● EXERCISE
Could you copy every entry exactly, dropping the pictures?

● THE RECORDS

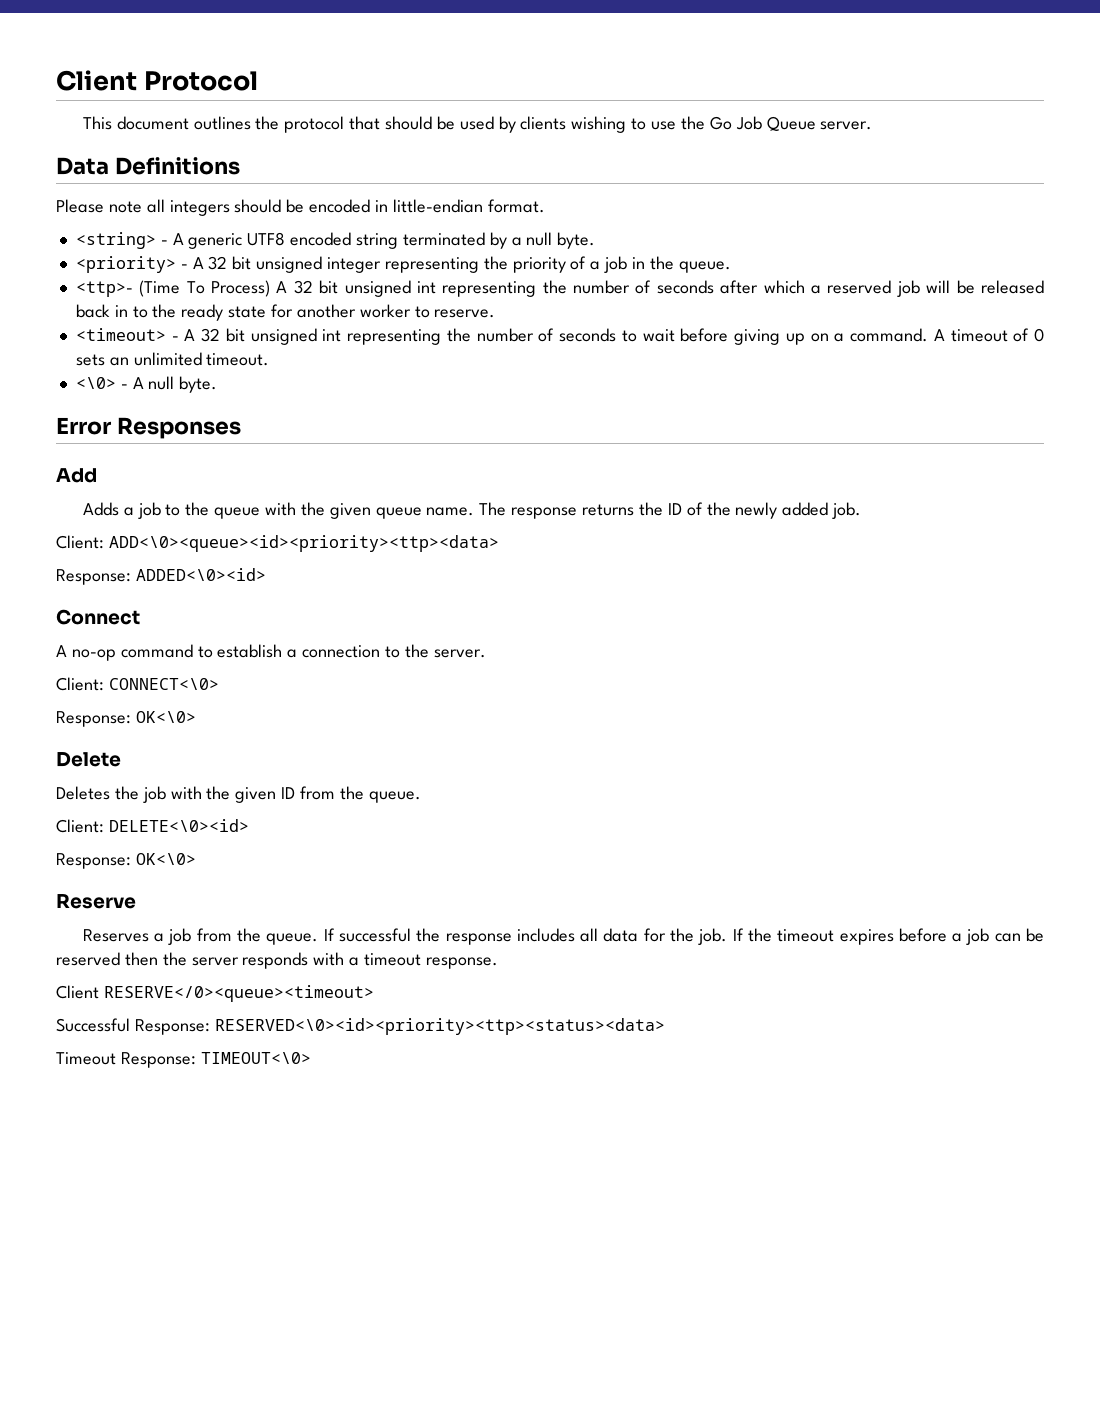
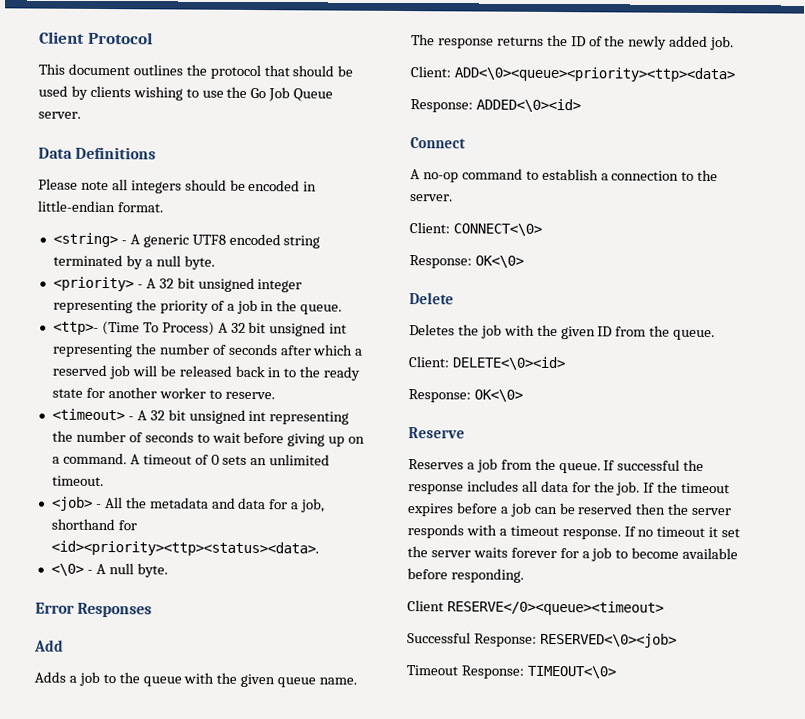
+ <job> - All the metadata and data for a job, shorthand for <id><priority><ttp><status><data>.
- Client: ADD<\0><queue><id><priority><ttp><data>
+ Client: ADD<\0><queue><priority><ttp><data>
+ If no timeout it set the server waits forever for a job to become available before responding.
- Successful Response: RESERVED<\0><id><priority><ttp><status><data>
+ Successful Response: RESERVED<\0><job>

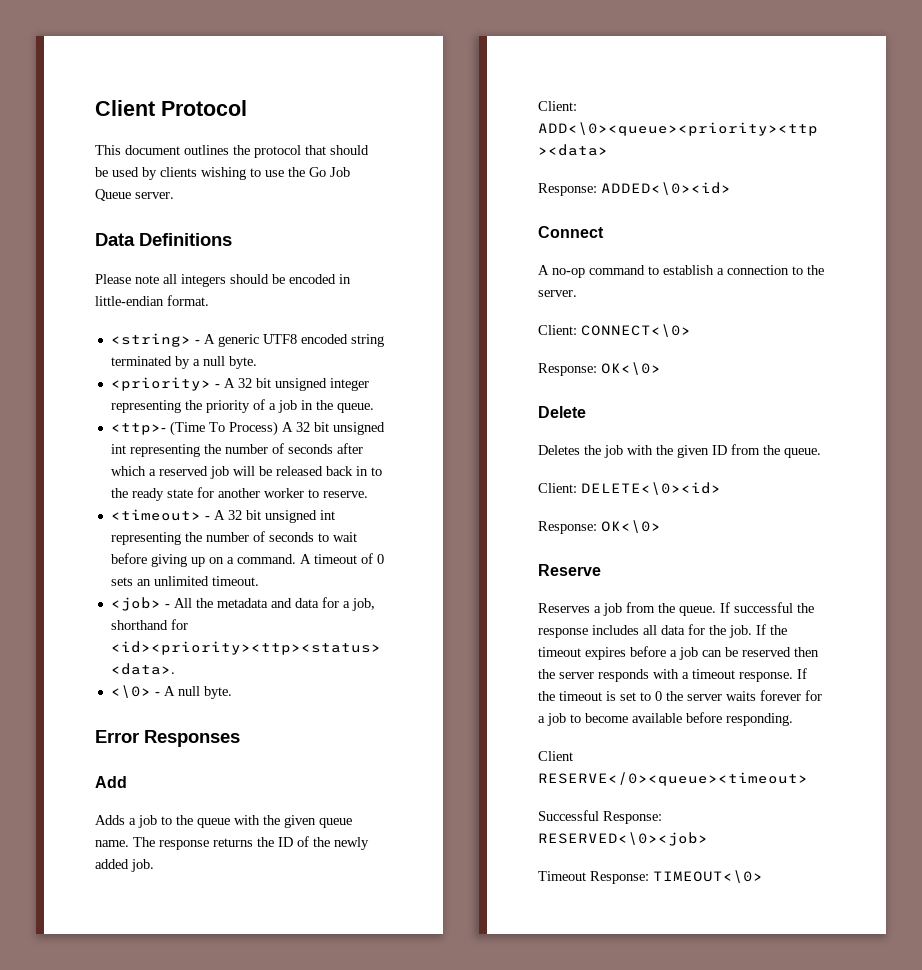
- If no timeout it set the server waits forever for a job to become available before responding.
+ If the timeout is set to 0 the server waits forever for a job to become available before responding.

● EXERCISE ANSWER
+ <job> - All the metadata and data for a job, shorthand for <id><priority><ttp><status><data>.
- Client: ADD<\0><queue><id><priority><ttp><data>
+ Client: ADD<\0><queue><priority><ttp><data>
+ If no timeout it set the server waits forever for a job to become available before responding.
- Successful Response: RESERVED<\0><id><priority><ttp><status><data>
+ Successful Response: RESERVED<\0><job>

- If no timeout it set the server waits forever for a job to become available before responding.
+ If the timeout is set to 0 the server waits forever for a job to become available before responding.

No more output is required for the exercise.